(Dataset records)

════

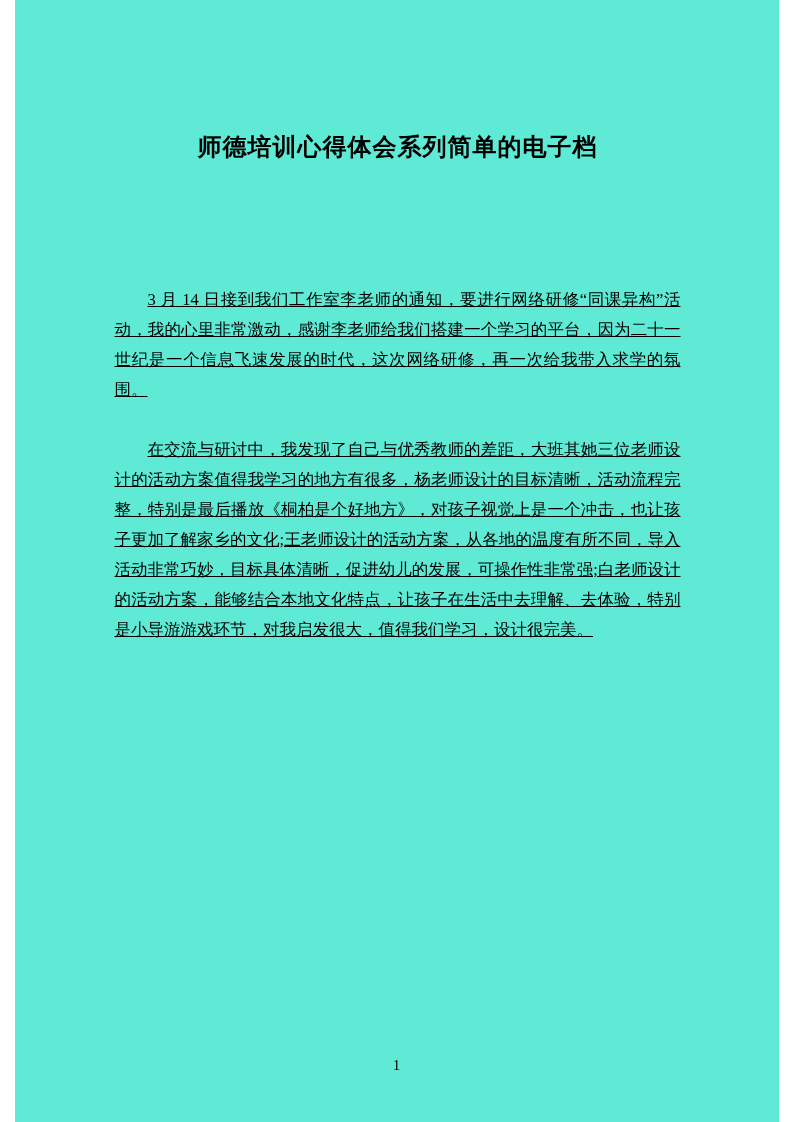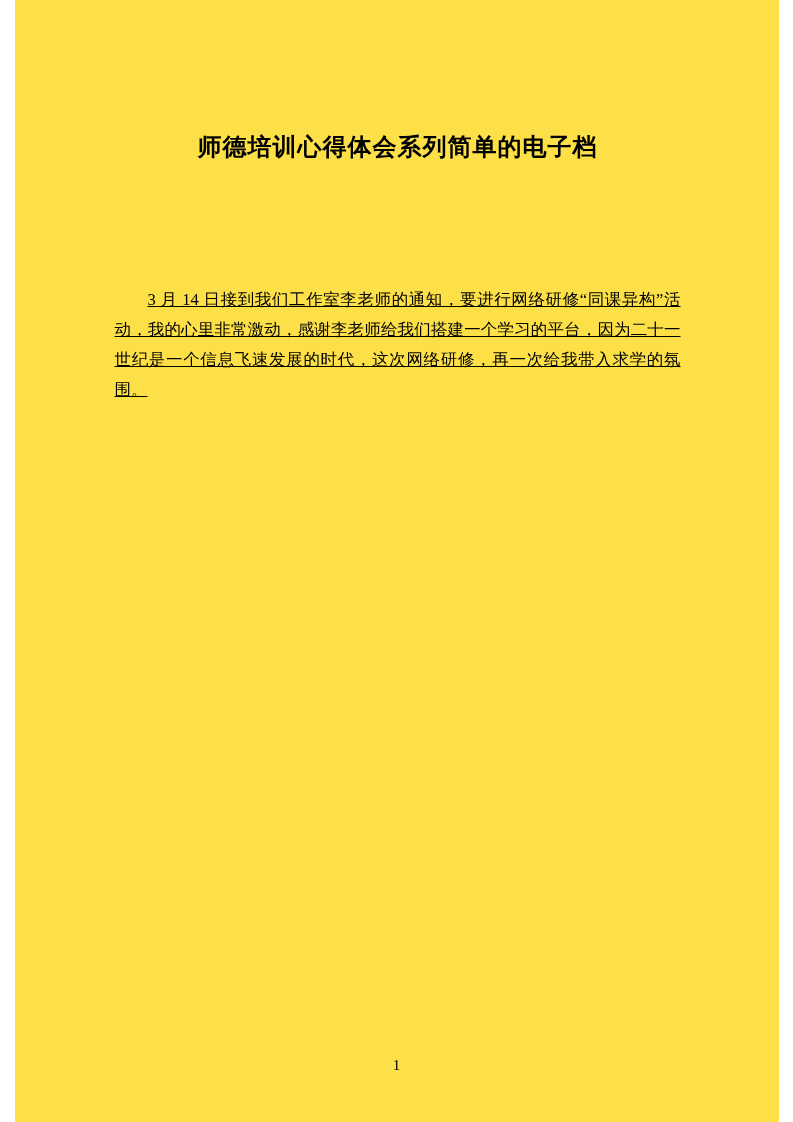--- a/index.html
+++ b/index.html
@@ -10,21 +10,21 @@
 
   body {
     font-family: "Liberation Serif", "DejaVu Serif", serif;
   }
 
   .page {
     position: relative;
     width: 764px;
     height: 1122px;
     margin: 0 auto;
-    background: #fde047;
+    background: #5eead4;
     color: #000000;
     padding: 132px 98px 0 100px;
     overflow: hidden;
   }
 
   .doc-title {
     text-align: center;
     font-size: 24px;
     font-weight: bold;
     letter-spacing: 1px;
@@ -60,19 +60,20 @@
 </style>
 </head>
 <body>
 
 <div class="page">
 
   <h1 class="doc-title">师德培训心得体会系列简单的电子档</h1>
 
   <div class="doc-body">
     <p>3 月 14 日接到我们工作室李老师的通知，要进行网络研修“同课异构”活动，我的心里非常激动，感谢李老师给我们搭建一个学习的平台，因为二十一世纪是一个信息飞速发展的时代，这次网络研修，再一次给我带入求学的氛围。</p>
+    <p>在交流与研讨中，我发现了自己与优秀教师的差距，大班其她三位老师设计的活动方案值得我学习的地方有很多，杨老师设计的目标清晰，活动流程完整，特别是最后播放《桐柏是个好地方》，对孩子视觉上是一个冲击，也让孩子更加了解家乡的文化;王老师设计的活动方案，从各地的温度有所不同，导入活动非常巧妙，目标具体清晰，促进幼儿的发展，可操作性非常强;白老师设计的活动方案，能够结合本地文化特点，让孩子在生活中去理解、去体验，特别是小导游游戏环节，对我启发很大，值得我们学习，设计很完美。</p>
   </div>
 
   <div class="page-footer">
     <span class="page-number">1</span>
   </div>
 
 </div>
 
 </body></html>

════

[DIRECTIONS]: Give the records again exactly, minus the pictures.

[SOLUTION TO THIS PROBLEM]:
--- a/index.html
+++ b/index.html
@@ -10,21 +10,21 @@
 
   body {
     font-family: "Liberation Serif", "DejaVu Serif", serif;
   }
 
   .page {
     position: relative;
     width: 764px;
     height: 1122px;
     margin: 0 auto;
-    background: #fde047;
+    background: #5eead4;
     color: #000000;
     padding: 132px 98px 0 100px;
     overflow: hidden;
   }
 
   .doc-title {
     text-align: center;
     font-size: 24px;
     font-weight: bold;
     letter-spacing: 1px;
@@ -60,19 +60,20 @@
 </style>
 </head>
 <body>
 
 <div class="page">
 
   <h1 class="doc-title">师德培训心得体会系列简单的电子档</h1>
 
   <div class="doc-body">
     <p>3 月 14 日接到我们工作室李老师的通知，要进行网络研修“同课异构”活动，我的心里非常激动，感谢李老师给我们搭建一个学习的平台，因为二十一世纪是一个信息飞速发展的时代，这次网络研修，再一次给我带入求学的氛围。</p>
+    <p>在交流与研讨中，我发现了自己与优秀教师的差距，大班其她三位老师设计的活动方案值得我学习的地方有很多，杨老师设计的目标清晰，活动流程完整，特别是最后播放《桐柏是个好地方》，对孩子视觉上是一个冲击，也让孩子更加了解家乡的文化;王老师设计的活动方案，从各地的温度有所不同，导入活动非常巧妙，目标具体清晰，促进幼儿的发展，可操作性非常强;白老师设计的活动方案，能够结合本地文化特点，让孩子在生活中去理解、去体验，特别是小导游游戏环节，对我启发很大，值得我们学习，设计很完美。</p>
   </div>
 
   <div class="page-footer">
     <span class="page-number">1</span>
   </div>
 
 </div>
 
 </body></html>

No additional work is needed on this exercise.